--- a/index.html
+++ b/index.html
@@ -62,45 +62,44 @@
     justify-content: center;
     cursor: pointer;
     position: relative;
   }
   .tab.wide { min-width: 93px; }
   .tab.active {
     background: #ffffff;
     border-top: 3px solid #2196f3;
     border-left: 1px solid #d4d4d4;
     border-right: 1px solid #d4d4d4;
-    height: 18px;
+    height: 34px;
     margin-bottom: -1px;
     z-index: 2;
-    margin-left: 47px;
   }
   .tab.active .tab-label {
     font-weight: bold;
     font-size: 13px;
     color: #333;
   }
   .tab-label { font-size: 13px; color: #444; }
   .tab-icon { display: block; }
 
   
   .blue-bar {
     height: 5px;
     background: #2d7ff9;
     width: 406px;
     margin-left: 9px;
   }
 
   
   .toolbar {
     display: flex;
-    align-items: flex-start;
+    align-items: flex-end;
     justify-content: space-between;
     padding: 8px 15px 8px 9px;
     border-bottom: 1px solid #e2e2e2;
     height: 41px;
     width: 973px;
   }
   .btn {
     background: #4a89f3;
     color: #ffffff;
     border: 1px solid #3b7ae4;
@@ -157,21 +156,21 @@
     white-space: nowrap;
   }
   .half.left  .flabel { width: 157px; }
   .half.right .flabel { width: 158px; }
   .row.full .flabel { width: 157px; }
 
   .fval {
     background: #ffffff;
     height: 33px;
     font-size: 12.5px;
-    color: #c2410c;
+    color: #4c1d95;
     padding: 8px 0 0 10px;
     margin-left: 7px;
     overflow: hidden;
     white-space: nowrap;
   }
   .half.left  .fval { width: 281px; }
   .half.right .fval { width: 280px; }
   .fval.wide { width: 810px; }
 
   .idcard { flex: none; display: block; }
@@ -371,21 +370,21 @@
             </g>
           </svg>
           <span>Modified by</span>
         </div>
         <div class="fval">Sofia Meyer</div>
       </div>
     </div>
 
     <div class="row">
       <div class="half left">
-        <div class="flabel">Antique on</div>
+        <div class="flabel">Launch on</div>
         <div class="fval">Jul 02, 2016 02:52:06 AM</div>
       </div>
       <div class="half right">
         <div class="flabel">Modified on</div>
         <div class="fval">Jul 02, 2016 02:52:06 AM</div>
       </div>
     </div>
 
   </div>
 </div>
=-=-=
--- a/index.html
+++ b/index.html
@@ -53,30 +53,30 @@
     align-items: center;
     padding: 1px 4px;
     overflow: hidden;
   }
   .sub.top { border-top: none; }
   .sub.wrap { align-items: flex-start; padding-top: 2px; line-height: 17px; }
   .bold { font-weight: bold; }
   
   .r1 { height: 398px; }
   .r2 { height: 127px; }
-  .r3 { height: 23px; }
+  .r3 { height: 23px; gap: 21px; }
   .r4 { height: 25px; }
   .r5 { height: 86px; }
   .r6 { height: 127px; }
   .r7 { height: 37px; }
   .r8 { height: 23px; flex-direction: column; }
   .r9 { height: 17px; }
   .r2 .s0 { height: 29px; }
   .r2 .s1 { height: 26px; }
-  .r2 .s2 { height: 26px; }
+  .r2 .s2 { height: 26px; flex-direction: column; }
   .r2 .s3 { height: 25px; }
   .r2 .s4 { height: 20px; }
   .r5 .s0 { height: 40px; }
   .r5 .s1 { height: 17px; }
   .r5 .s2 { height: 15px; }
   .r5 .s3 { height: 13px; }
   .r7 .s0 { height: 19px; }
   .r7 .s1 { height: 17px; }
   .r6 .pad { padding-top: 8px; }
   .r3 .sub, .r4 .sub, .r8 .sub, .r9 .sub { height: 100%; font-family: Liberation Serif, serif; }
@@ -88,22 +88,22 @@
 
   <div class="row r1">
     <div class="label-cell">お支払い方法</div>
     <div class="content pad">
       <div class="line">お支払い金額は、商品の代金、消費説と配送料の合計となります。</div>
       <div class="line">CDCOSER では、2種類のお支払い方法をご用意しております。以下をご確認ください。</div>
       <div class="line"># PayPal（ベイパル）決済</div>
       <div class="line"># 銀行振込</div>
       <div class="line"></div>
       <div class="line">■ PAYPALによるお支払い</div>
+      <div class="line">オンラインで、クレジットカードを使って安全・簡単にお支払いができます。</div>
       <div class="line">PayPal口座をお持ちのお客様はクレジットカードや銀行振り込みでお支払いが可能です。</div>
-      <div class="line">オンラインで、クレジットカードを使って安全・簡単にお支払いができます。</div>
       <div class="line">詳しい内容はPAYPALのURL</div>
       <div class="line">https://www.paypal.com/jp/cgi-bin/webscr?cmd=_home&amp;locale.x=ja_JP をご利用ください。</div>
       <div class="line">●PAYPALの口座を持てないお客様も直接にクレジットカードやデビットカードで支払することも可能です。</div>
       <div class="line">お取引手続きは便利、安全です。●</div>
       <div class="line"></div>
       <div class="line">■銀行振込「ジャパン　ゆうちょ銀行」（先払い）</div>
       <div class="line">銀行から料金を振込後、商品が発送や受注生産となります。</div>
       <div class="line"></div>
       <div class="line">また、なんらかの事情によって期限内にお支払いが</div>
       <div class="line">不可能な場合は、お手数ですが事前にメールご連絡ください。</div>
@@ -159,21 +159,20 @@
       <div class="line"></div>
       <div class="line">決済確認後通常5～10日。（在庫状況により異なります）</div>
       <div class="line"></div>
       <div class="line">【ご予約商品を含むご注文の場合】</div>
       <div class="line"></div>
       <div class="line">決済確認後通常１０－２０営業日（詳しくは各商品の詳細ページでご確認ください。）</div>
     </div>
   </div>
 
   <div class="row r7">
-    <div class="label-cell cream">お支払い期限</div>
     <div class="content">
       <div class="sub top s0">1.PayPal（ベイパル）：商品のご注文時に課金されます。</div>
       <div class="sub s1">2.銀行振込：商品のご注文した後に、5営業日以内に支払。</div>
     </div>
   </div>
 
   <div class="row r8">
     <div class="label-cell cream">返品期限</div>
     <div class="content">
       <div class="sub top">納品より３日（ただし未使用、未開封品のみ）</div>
=-=-=
## Exercise requirements
From the records above, pull out each line that has "start".

## Answer box
-    align-items: flex-start;
   .sub.wrap { align-items: flex-start; padding-top: 2px; line-height: 17px; }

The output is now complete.